The rugged man, who I finally realize through my panicked haze is Paul Zakharov, Iris’s husband, stands over Derrick. The gun in his hand isn’t pointed directly at Derrick, but it would take a fraction of a second to aim, so Derrick remains in his spot on the floor.
“W-We were grabbed t-t-together,” I manage to say through teeth that are chattering. Iris rubs my shoulders and back hard, trying to fend off the panic rising in my chest. She must realize it can’t happen here, because she tells Paul,
“Bring him. We’ll sort this out at the estate.” She looks Derrick over, her long lashed eyes flicking over his body with predatory judgment. “Do you have a problem with that, Mr. Lindman?”
Derrick looks between Iris and Paul warily. He knows Iris personally as my brother’s right hand, and can’t be too happy that she’s his rescuer. But he shakes his head, probably realizing it doesn’t matter what he thinks anyway. Paul holds out a hand, the one without the gun, and Derrick accepts it, letting Paul pull him to his feet. Iris guides me out of the room- and I step into a hallway filled with bodies.
They’re all wearing nearly identical clothes to Silver and his two thugs.

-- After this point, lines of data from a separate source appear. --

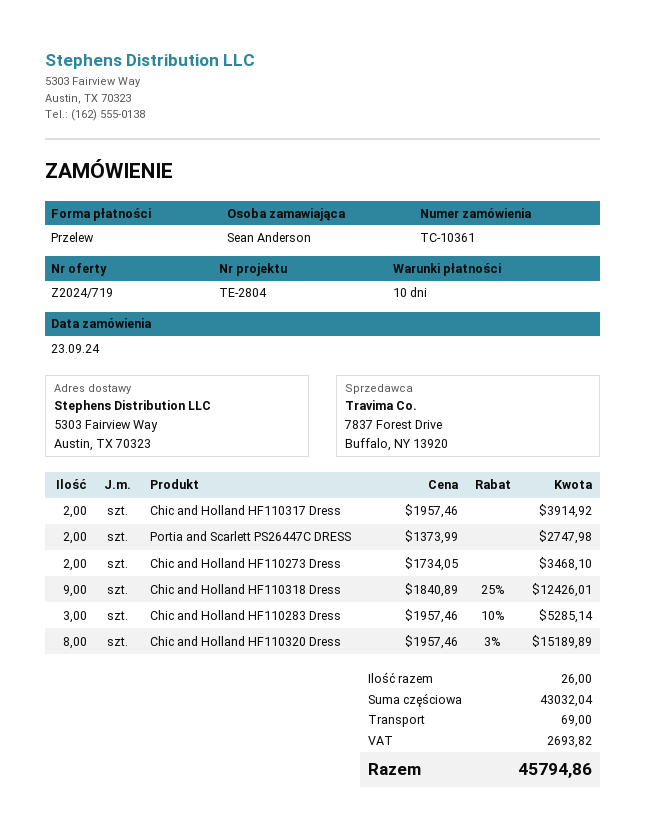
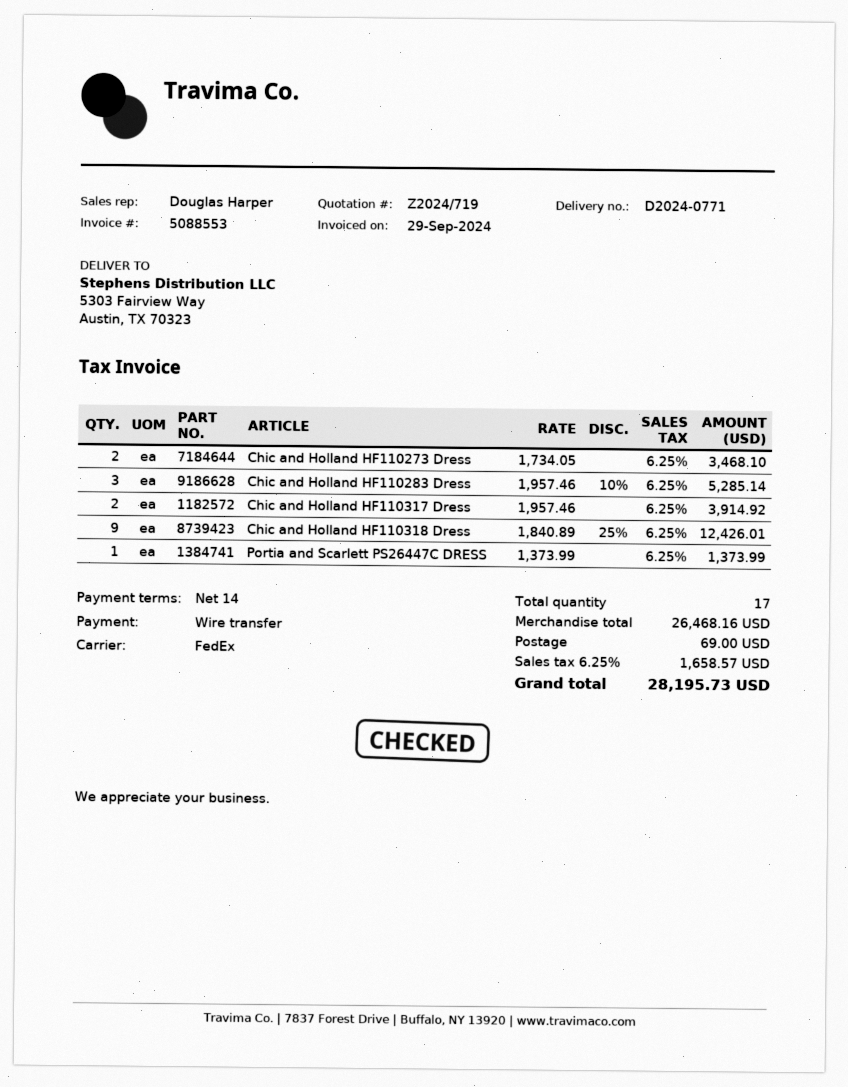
payment terms: 10 days -> 14 days
Portia and Scarlett PS26447C DRESS: 2 x 1373.99 = 2747.98 -> 1 x 1373.99 = 1373.99
Chic and Holland HF110320 Dress: 8 x 1957.46 - 3% = 15189.89 -> none
total quantity: 26 -> 17
subtotal: 43032.04 -> 26468.16
tax: 2693.82 -> 1658.57
total: 45794.86 -> 28195.73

I can’t even tell if these men are one of the ones I’ve seen before.
I can’t even tell if one of them is Silver himself.
“Did you get them all?” I ask Iris.
We pass through the hall and into the living room, as dingy as the bare room Derrick and I were locked in. There are a few more bodies here, but no matter how closely I look at their hooded and masked faces, I can’t tell if one is Silver.

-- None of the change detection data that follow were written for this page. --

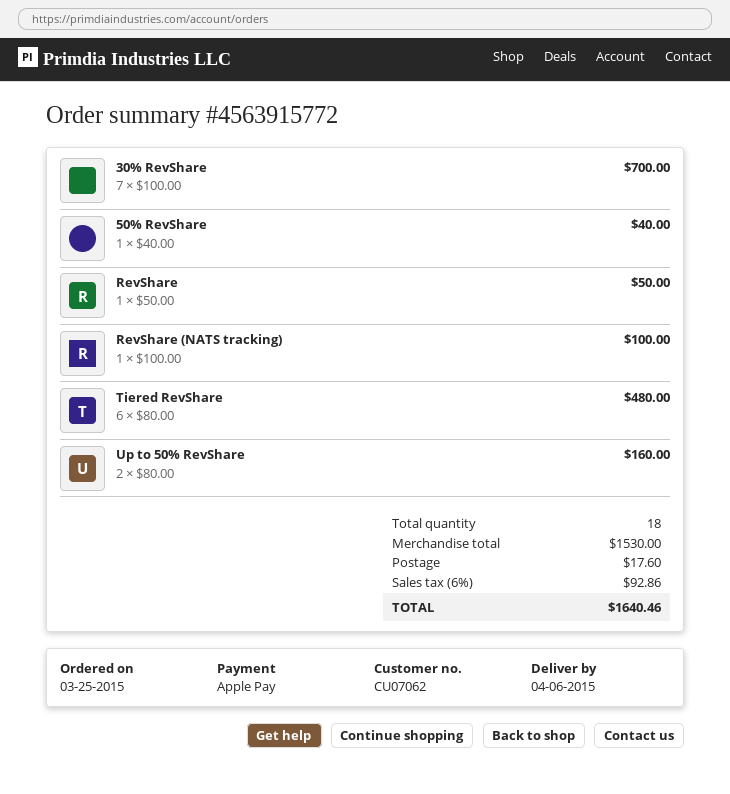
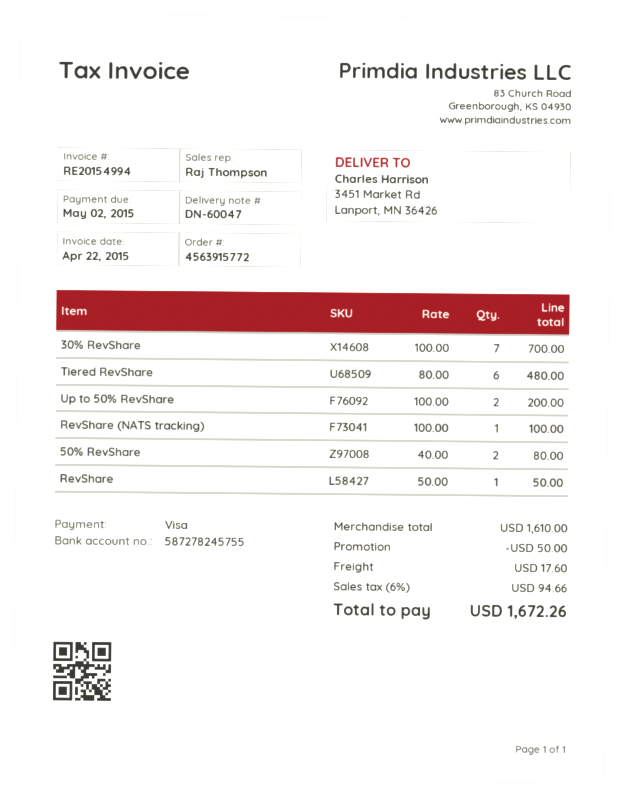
payment method: Apple Pay -> Visa
50% RevShare: 1 x 40.00 = 40.00 -> 2 x 40.00 = 80.00
Up to 50% RevShare: 2 x 80.00 = 160.00 -> 2 x 100.00 = 200.00
subtotal: 1530.00 -> 1610.00
discount: none -> 50.00
tax: 6% = 92.86 -> 6% = 94.66
total: 1640.46 -> 1672.26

Iris leaves my side only long enough to drag a knife through the dusty curtains, cutting one down to wrap around me. She’ll turn me into a walking burrito if I let her, but I don’t mind. The heat is finally starting to calm my shakes. “We killed everyone we saw,” she says. “I probably should’ve left one alive for questioning but-” She shrugs tightly, and I realize just how angry she really is.
Iris doesn’t act emotionally. Of all my brother’s men, she’s probably the one with the highest body count and the least likely to be caught in the act. But she mowed through this entire house to get to me.
I shiver and rest my head against her shoulder, holding my dingy curtain tight around myself.
Iris doesn’t blink at this unusual show of affection. She wraps an arm around me, and keeping me safe in her grip, leads me out of the house, Derrick and Paul following in our wake.